From the records below, output exactly the lines running from the line containing "- (p) As used" through the line containing "- (q) As used", and no others.

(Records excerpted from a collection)
________

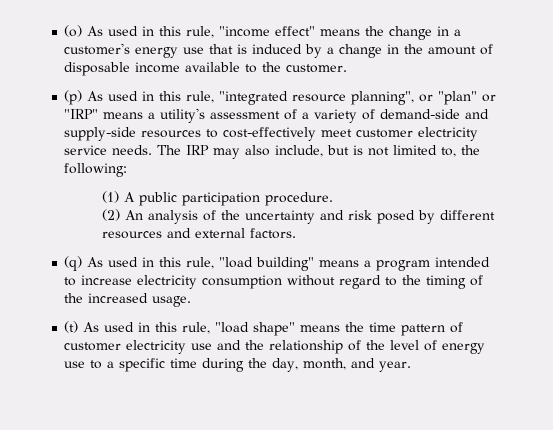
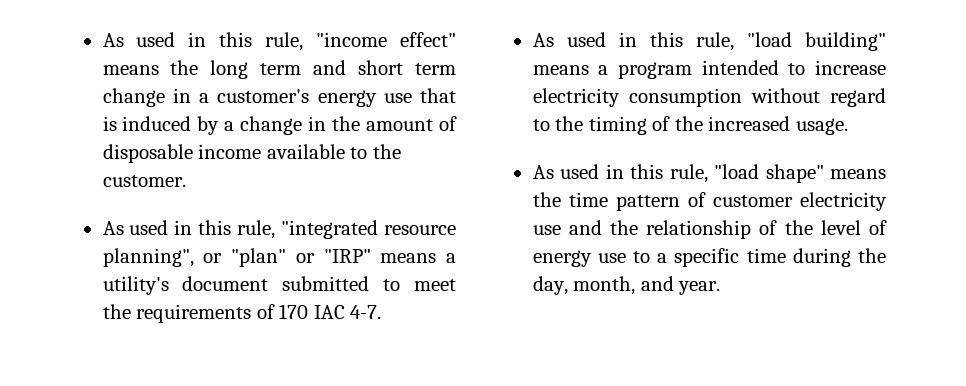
- (o) As used in this rule, "income effect" means the change in a customer's energy use that is induced by a change in the amount of disposable income available to the customer.
+ As used in this rule, "income effect" means the long term and short term change in a customer's energy use that is induced by a change in the amount of disposable income available to the customer.
- (p) As used in this rule, "integrated resource planning", or "plan" or "IRP" means a utility's assessment of a variety of demand-side and supply-side resources to cost-effectively meet customer electricity service needs. The IRP may also include, but is not limited to, the following:
- (1) A public participation procedure.
- (2) An analysis of the uncertainty and risk posed by different resources and external factors.
- (q) As used in this rule, "load building" means a program intended to increase electricity consumption without regard to the timing of the increased usage.
+ As used in this rule, "integrated resource planning", or "plan" or "IRP" means a utility's document submitted to meet the requirements of 170 IAC 4-7.
+ As used in this rule, "load building" means a program intended to increase electricity consumption without regard to the timing of the increased usage.
- (t) As used in this rule, "load shape" means the time pattern of customer electricity use and the relationship of the level of energy use to a specific time during the day, month, and year.
+ As used in this rule, "load shape" means the time pattern of customer electricity use and the relationship of the level of energy use to a specific time during the day, month, and year.

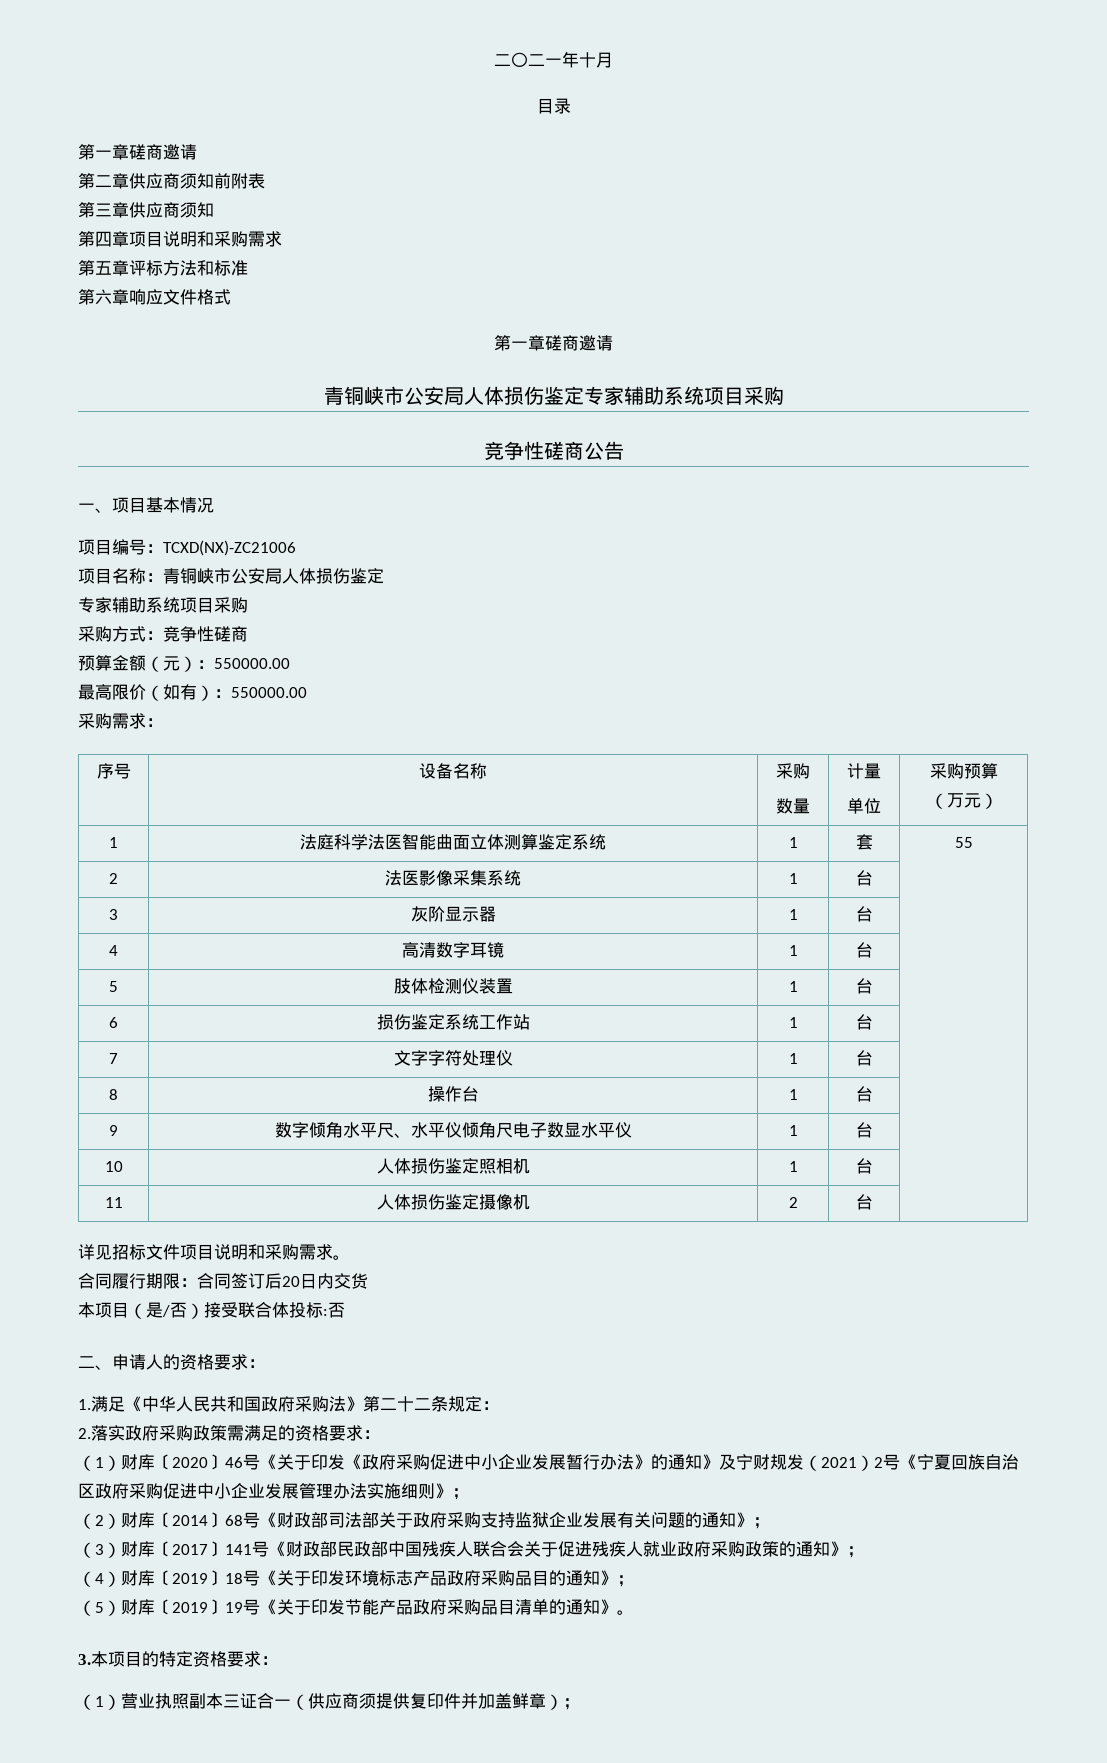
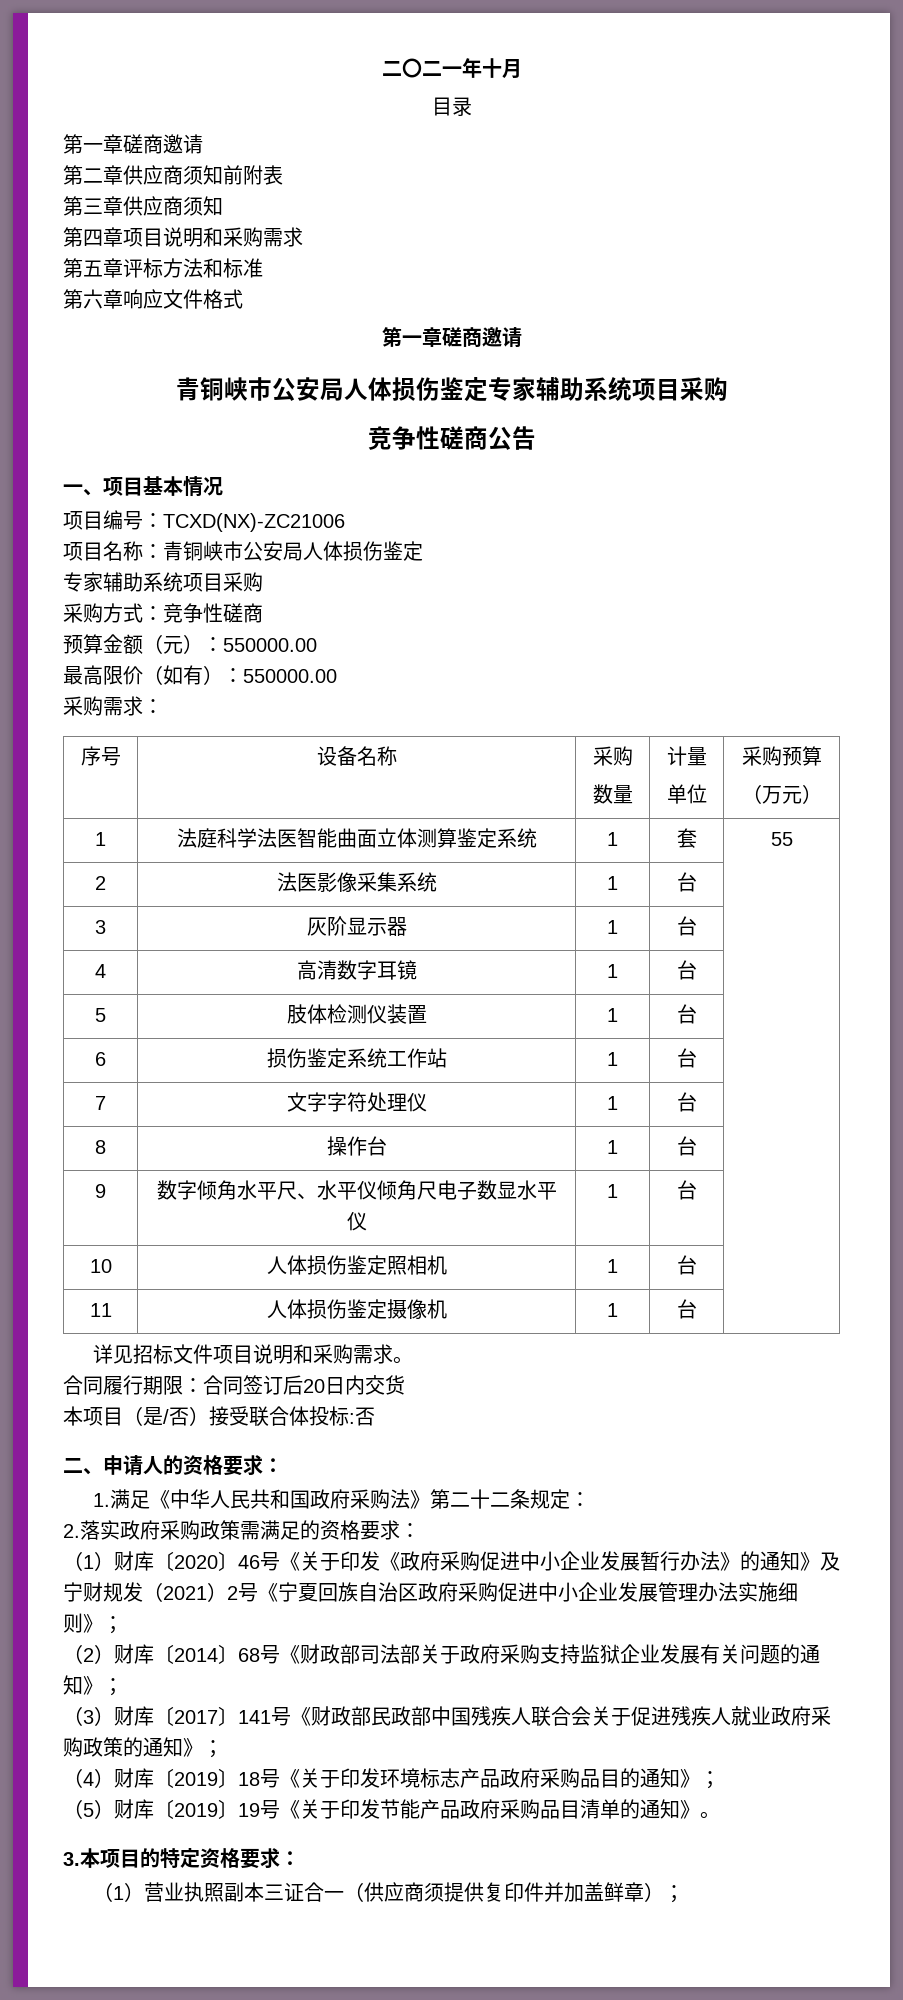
- 11 | 人体损伤鉴定摄像机 | 2 | 台 |
+ 11 | 人体损伤鉴定摄像机 | 1 | 台 |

________

→ Task response:
- (p) As used in this rule, "integrated resource planning", or "plan" or "IRP" means a utility's assessment of a variety of demand-side and supply-side resources to cost-effectively meet customer electricity service needs. The IRP may also include, but is not limited to, the following:
- (1) A public participation procedure.
- (2) An analysis of the uncertainty and risk posed by different resources and external factors.
- (q) As used in this rule, "load building" means a program intended to increase electricity consumption without regard to the timing of the increased usage.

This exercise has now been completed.